Task directions: Below is a set of records; reproduce them exactly without their pictures.

Record excerpts:
════════════════════

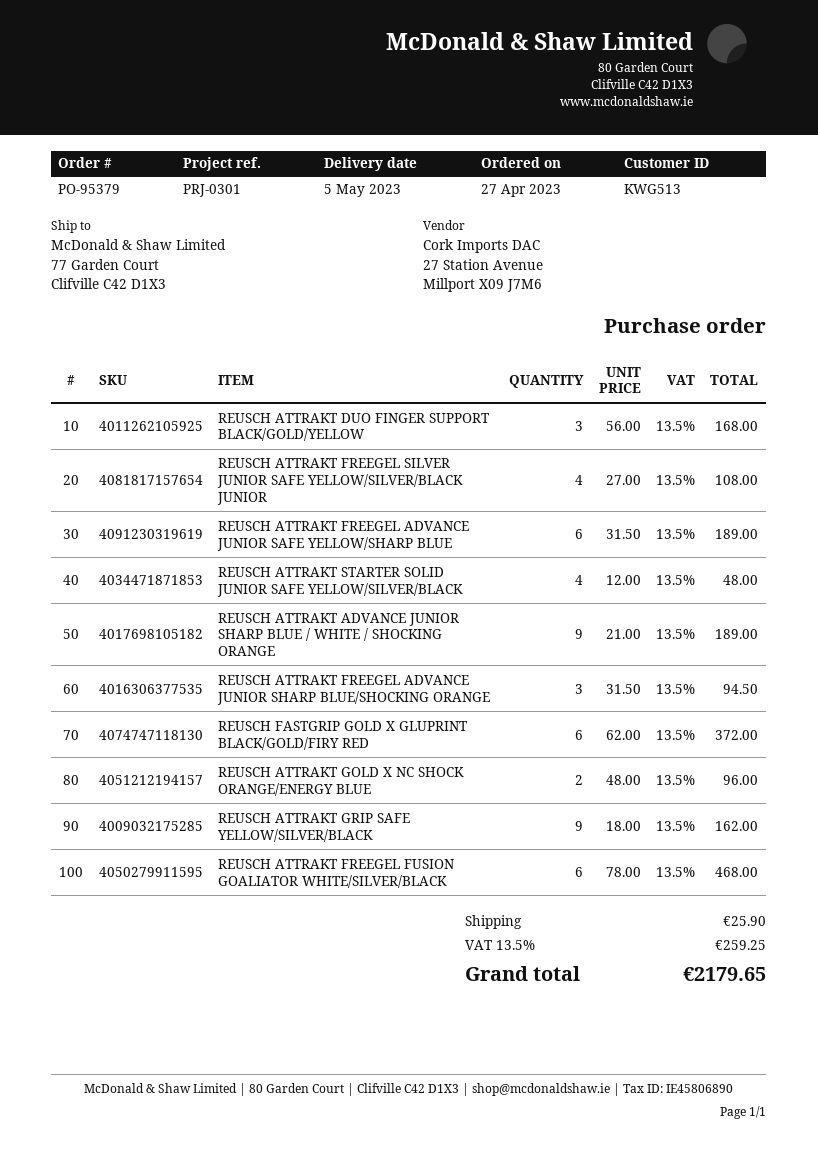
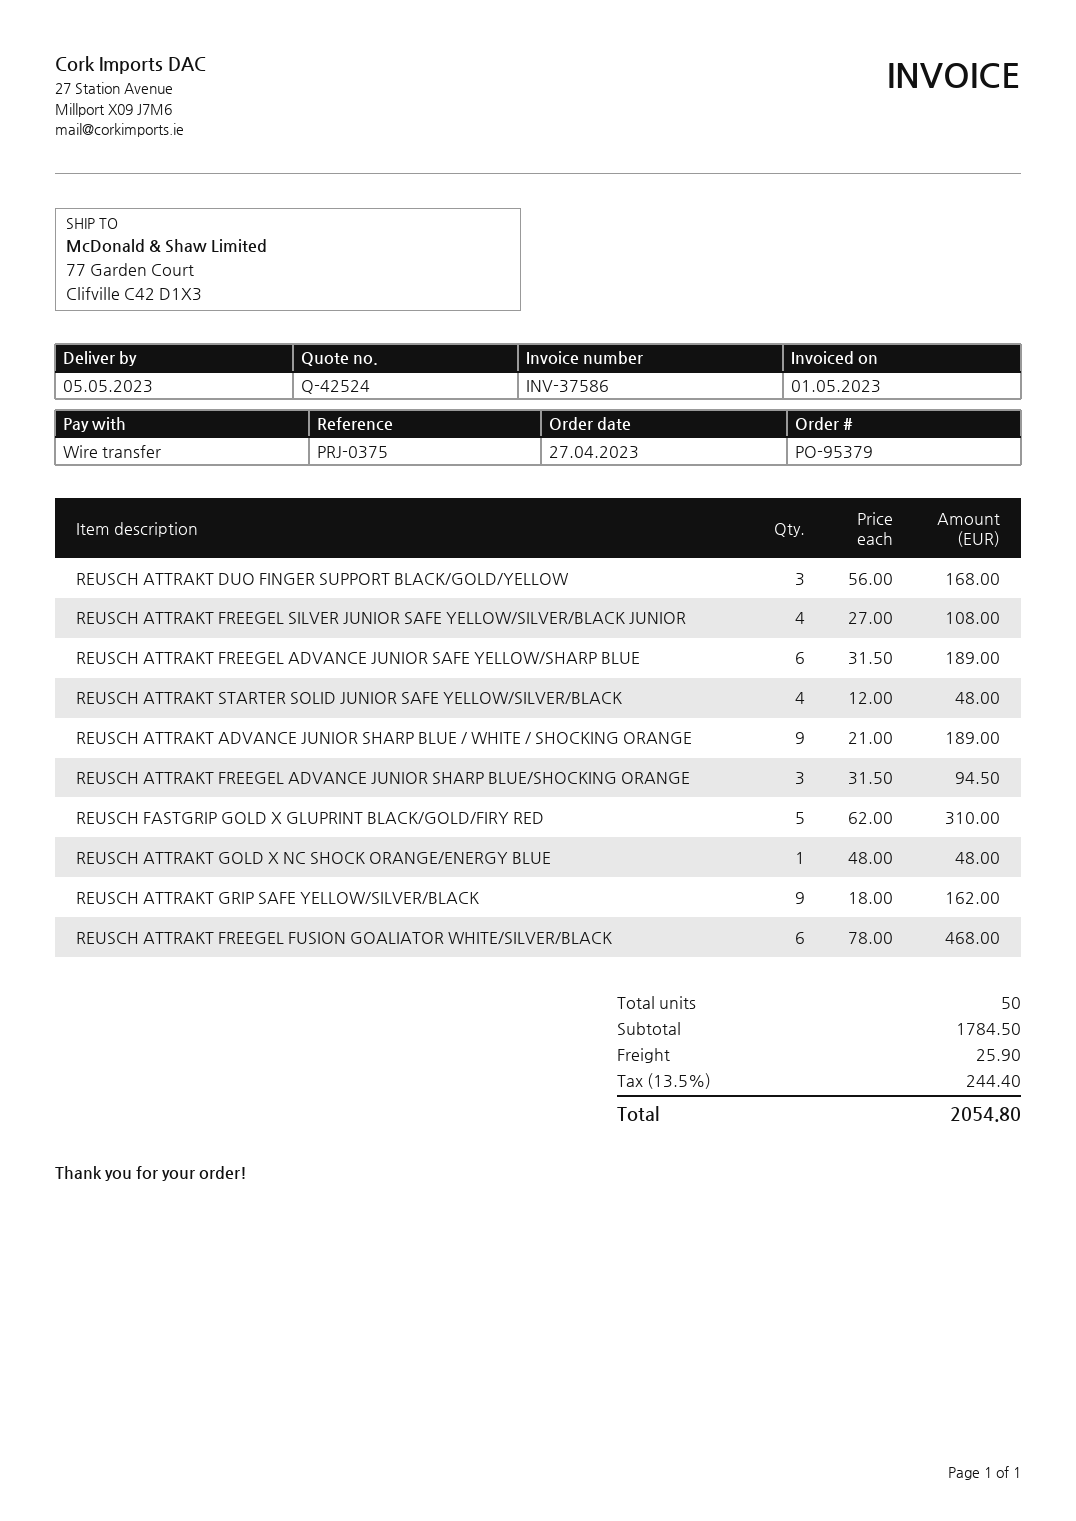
reference: PRJ-0301 -> PRJ-0375
REUSCH FASTGRIP GOLD X GLUPRINT BLACK/GOLD/FIRY RED: 6 x 62.00 = 372.00 -> 5 x 62.00 = 310.00
REUSCH ATTRAKT GOLD X NC SHOCK ORANGE/ENERGY BLUE: 2 x 48.00 = 96.00 -> 1 x 48.00 = 48.00
tax: 13.5% = 259.25 -> 13.5% = 244.40
total: 2179.65 -> 2054.80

════════════════════

The completed task:
reference: PRJ-0301 -> PRJ-0375
REUSCH FASTGRIP GOLD X GLUPRINT BLACK/GOLD/FIRY RED: 6 x 62.00 = 372.00 -> 5 x 62.00 = 310.00
REUSCH ATTRAKT GOLD X NC SHOCK ORANGE/ENERGY BLUE: 2 x 48.00 = 96.00 -> 1 x 48.00 = 48.00
tax: 13.5% = 259.25 -> 13.5% = 244.40
total: 2179.65 -> 2054.80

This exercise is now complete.